* WHAT YOU WILL DO *
Would you write out every record that follows exactly, with the pictures left out?

════

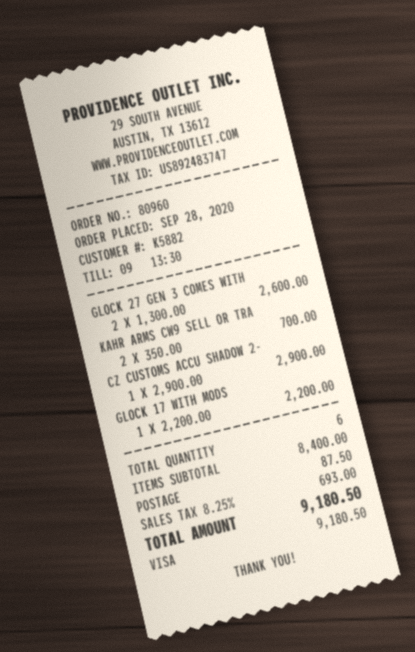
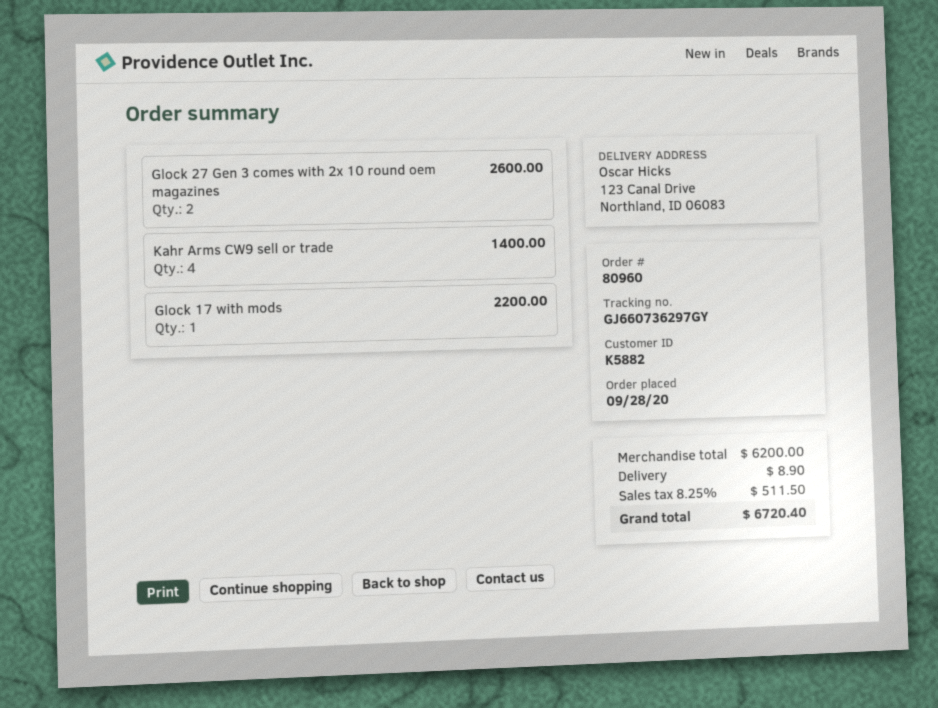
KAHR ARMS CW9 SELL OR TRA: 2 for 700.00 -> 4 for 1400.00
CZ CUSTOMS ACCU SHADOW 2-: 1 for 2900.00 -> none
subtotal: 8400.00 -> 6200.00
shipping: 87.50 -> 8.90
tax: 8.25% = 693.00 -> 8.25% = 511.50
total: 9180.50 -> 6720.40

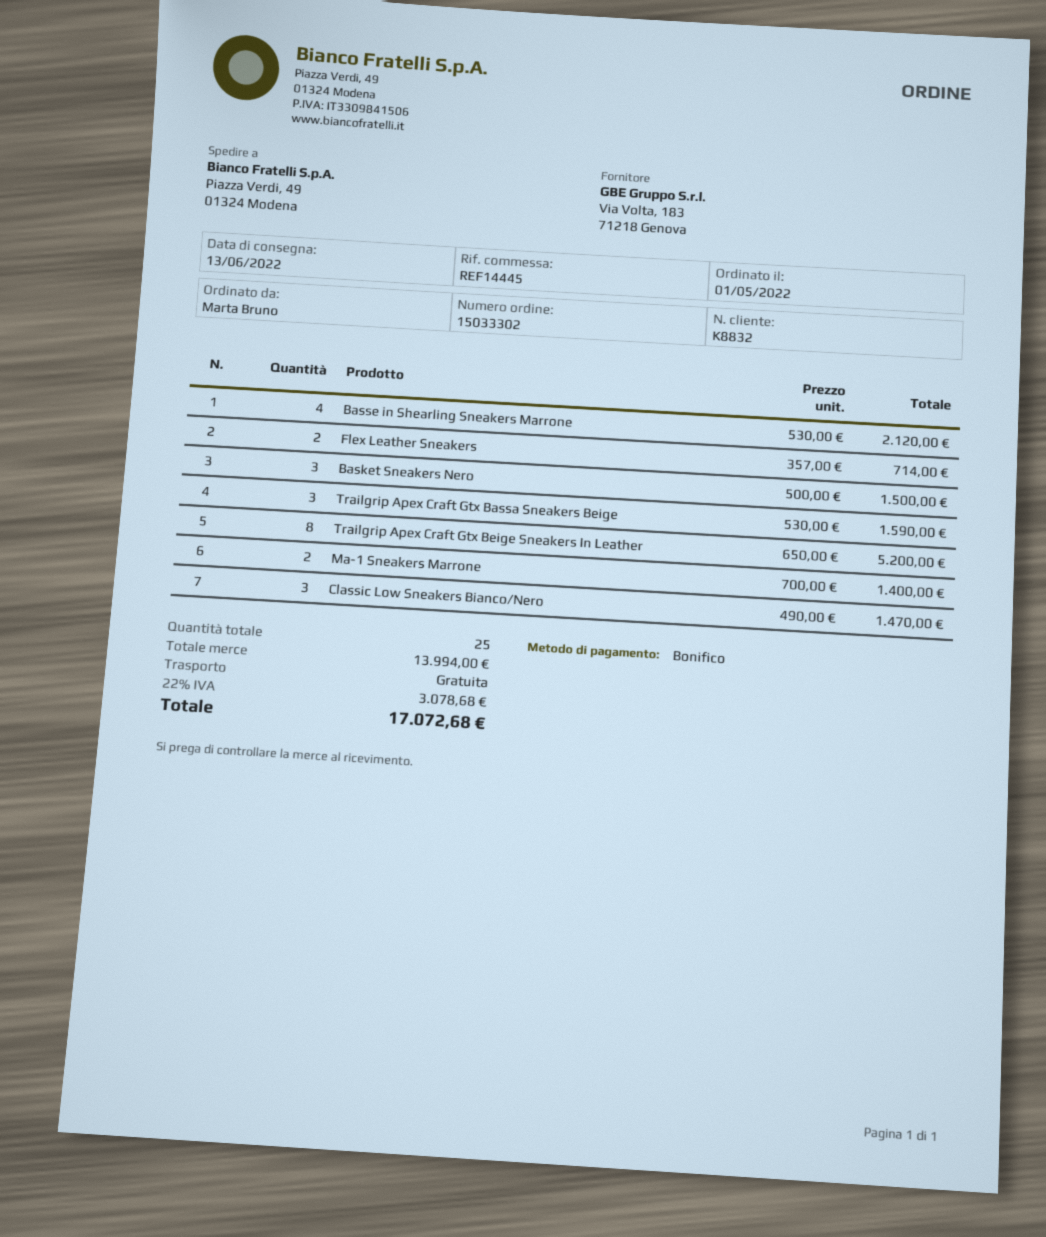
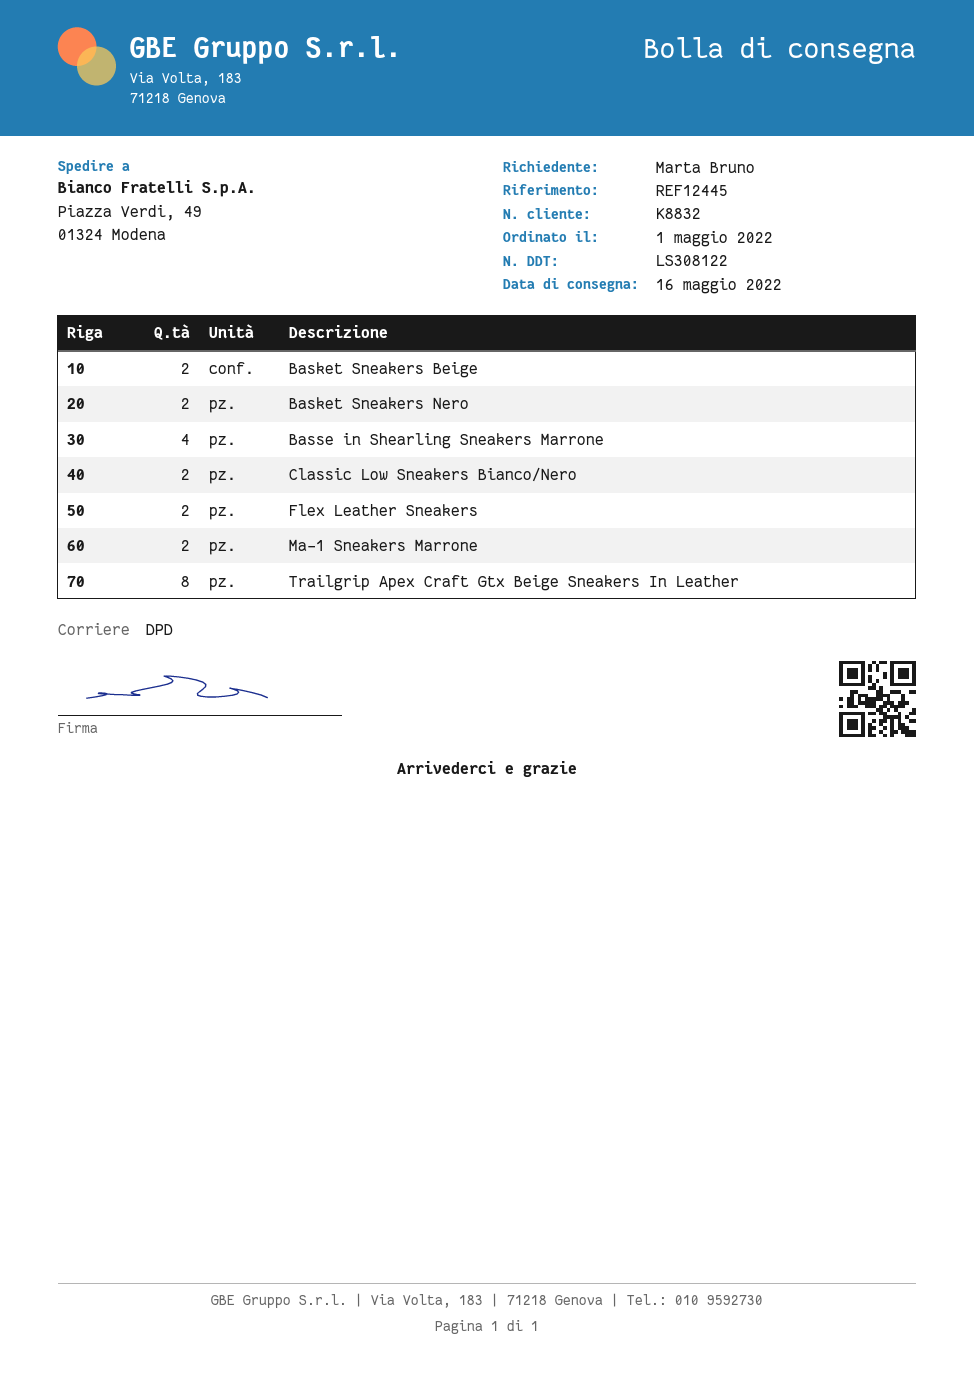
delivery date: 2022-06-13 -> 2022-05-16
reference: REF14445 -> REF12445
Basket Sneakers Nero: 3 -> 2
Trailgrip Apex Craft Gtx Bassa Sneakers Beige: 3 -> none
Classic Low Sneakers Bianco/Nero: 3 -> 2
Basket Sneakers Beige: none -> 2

════

* FINAL ANSWER *
KAHR ARMS CW9 SELL OR TRA: 2 for 700.00 -> 4 for 1400.00
CZ CUSTOMS ACCU SHADOW 2-: 1 for 2900.00 -> none
subtotal: 8400.00 -> 6200.00
shipping: 87.50 -> 8.90
tax: 8.25% = 693.00 -> 8.25% = 511.50
total: 9180.50 -> 6720.40

delivery date: 2022-06-13 -> 2022-05-16
reference: REF14445 -> REF12445
Basket Sneakers Nero: 3 -> 2
Trailgrip Apex Craft Gtx Bassa Sneakers Beige: 3 -> none
Classic Low Sneakers Bianco/Nero: 3 -> 2
Basket Sneakers Beige: none -> 2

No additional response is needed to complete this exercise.